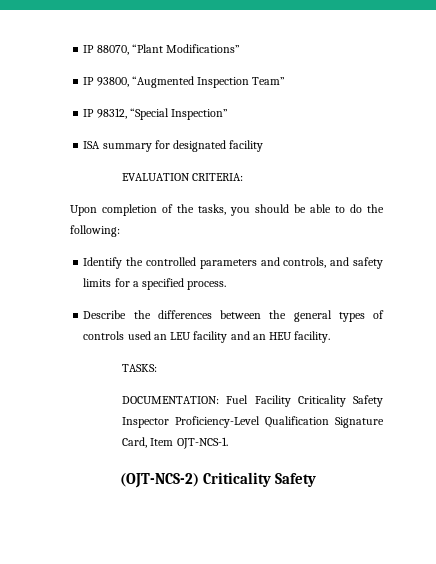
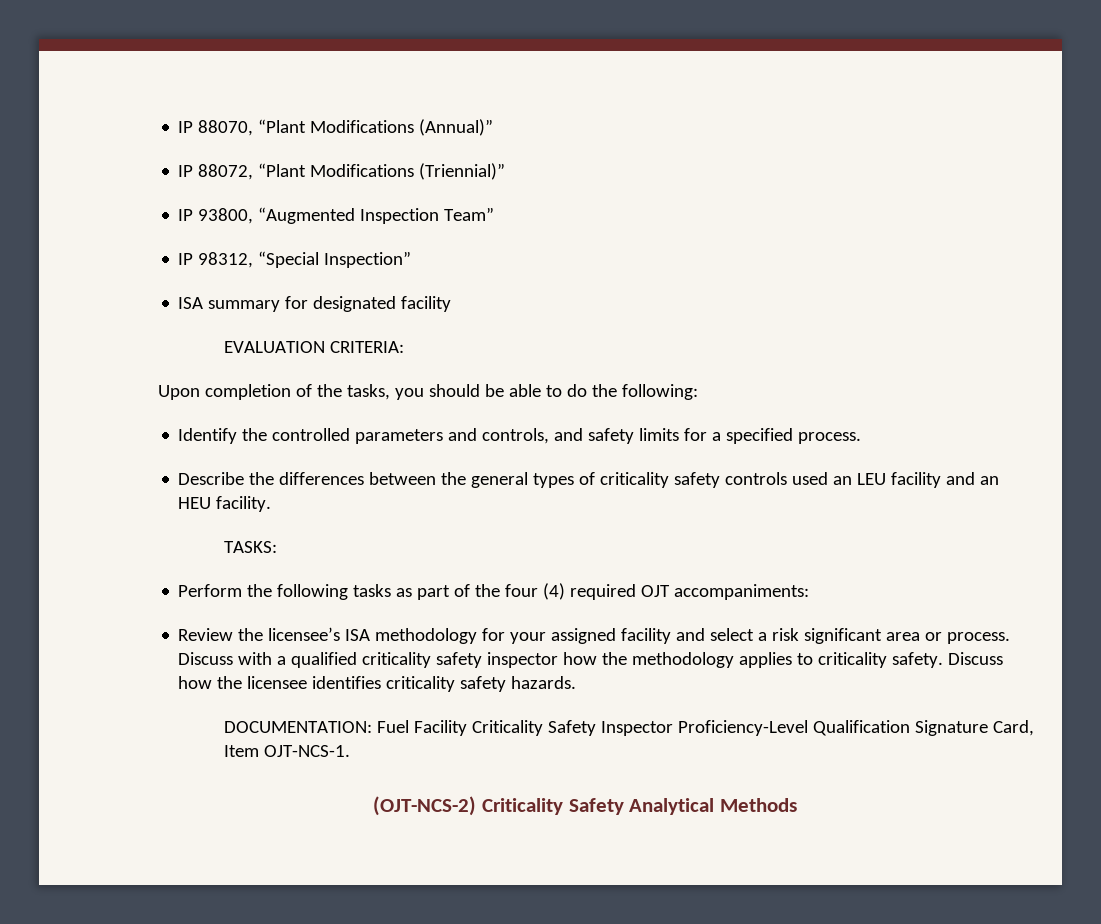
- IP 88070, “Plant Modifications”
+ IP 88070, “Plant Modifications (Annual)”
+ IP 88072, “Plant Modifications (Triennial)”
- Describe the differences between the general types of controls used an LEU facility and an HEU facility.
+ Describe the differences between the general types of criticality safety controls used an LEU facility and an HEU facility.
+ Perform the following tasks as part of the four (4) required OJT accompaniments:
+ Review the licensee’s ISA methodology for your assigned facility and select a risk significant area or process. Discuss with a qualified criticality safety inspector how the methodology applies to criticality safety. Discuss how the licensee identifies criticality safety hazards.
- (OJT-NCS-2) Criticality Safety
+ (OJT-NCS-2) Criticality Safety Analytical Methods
--
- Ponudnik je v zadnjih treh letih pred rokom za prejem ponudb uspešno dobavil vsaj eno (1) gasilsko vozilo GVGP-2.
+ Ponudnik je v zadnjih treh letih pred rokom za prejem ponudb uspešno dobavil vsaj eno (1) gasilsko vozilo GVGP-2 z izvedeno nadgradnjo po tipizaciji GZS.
==
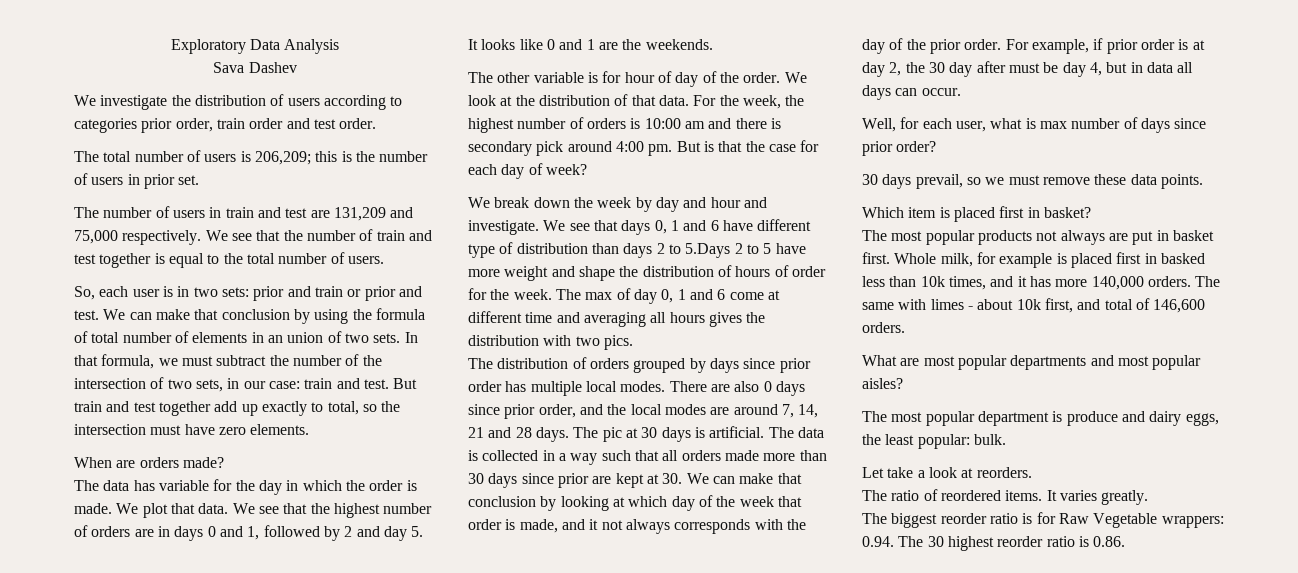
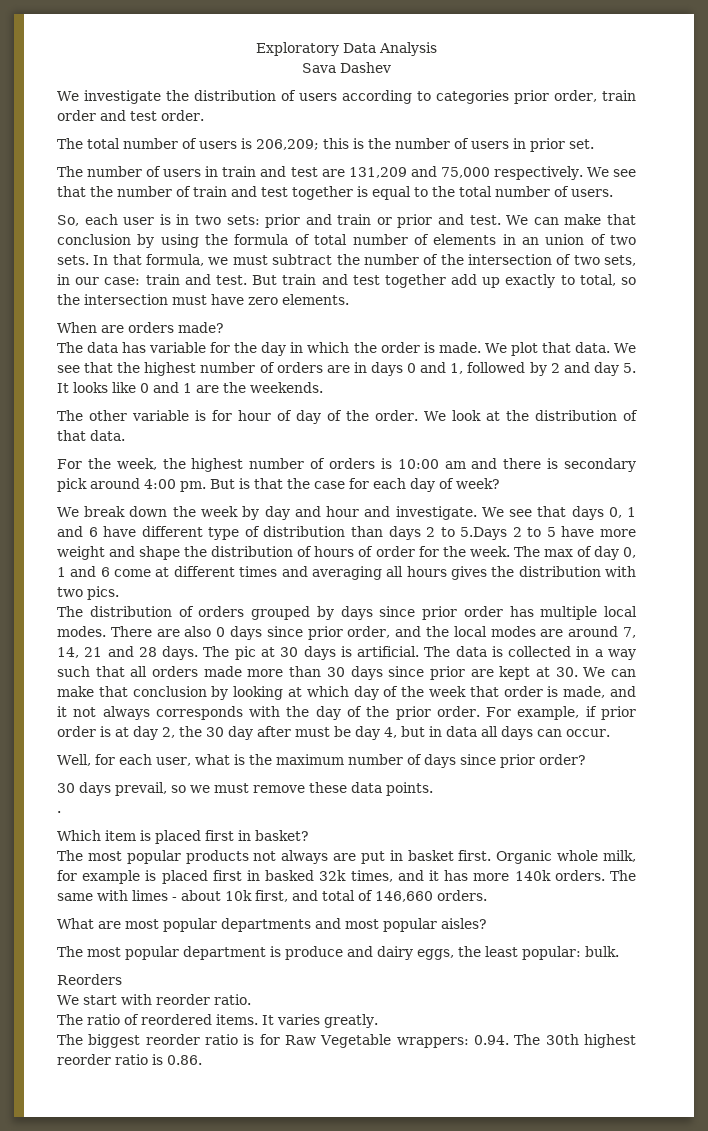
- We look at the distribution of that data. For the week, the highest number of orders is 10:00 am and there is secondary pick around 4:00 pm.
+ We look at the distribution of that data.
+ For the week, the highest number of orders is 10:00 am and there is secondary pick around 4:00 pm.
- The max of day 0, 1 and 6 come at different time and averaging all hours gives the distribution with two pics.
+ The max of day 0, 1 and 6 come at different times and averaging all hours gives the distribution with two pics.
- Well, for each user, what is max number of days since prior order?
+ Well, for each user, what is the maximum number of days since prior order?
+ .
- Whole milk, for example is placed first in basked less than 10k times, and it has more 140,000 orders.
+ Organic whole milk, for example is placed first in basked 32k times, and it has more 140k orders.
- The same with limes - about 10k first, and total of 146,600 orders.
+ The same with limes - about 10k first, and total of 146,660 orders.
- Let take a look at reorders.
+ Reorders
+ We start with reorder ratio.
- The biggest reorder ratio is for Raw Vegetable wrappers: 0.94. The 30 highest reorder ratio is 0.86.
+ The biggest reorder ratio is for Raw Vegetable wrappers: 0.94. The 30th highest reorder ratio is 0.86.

(Assigned task): From the entries above, return exactly the line containing "- The max of", the line containing "30th highest reorder ratio is 0.86.", and all lines between, and nothing else.

(Task response):
- The max of day 0, 1 and 6 come at different time and averaging all hours gives the distribution with two pics.
+ The max of day 0, 1 and 6 come at different times and averaging all hours gives the distribution with two pics.
- Well, for each user, what is max number of days since prior order?
+ Well, for each user, what is the maximum number of days since prior order?
+ .
- Whole milk, for example is placed first in basked less than 10k times, and it has more 140,000 orders.
+ Organic whole milk, for example is placed first in basked 32k times, and it has more 140k orders.
- The same with limes - about 10k first, and total of 146,600 orders.
+ The same with limes - about 10k first, and total of 146,660 orders.
- Let take a look at reorders.
+ Reorders
+ We start with reorder ratio.
- The biggest reorder ratio is for Raw Vegetable wrappers: 0.94. The 30 highest reorder ratio is 0.86.
+ The biggest reorder ratio is for Raw Vegetable wrappers: 0.94. The 30th highest reorder ratio is 0.86.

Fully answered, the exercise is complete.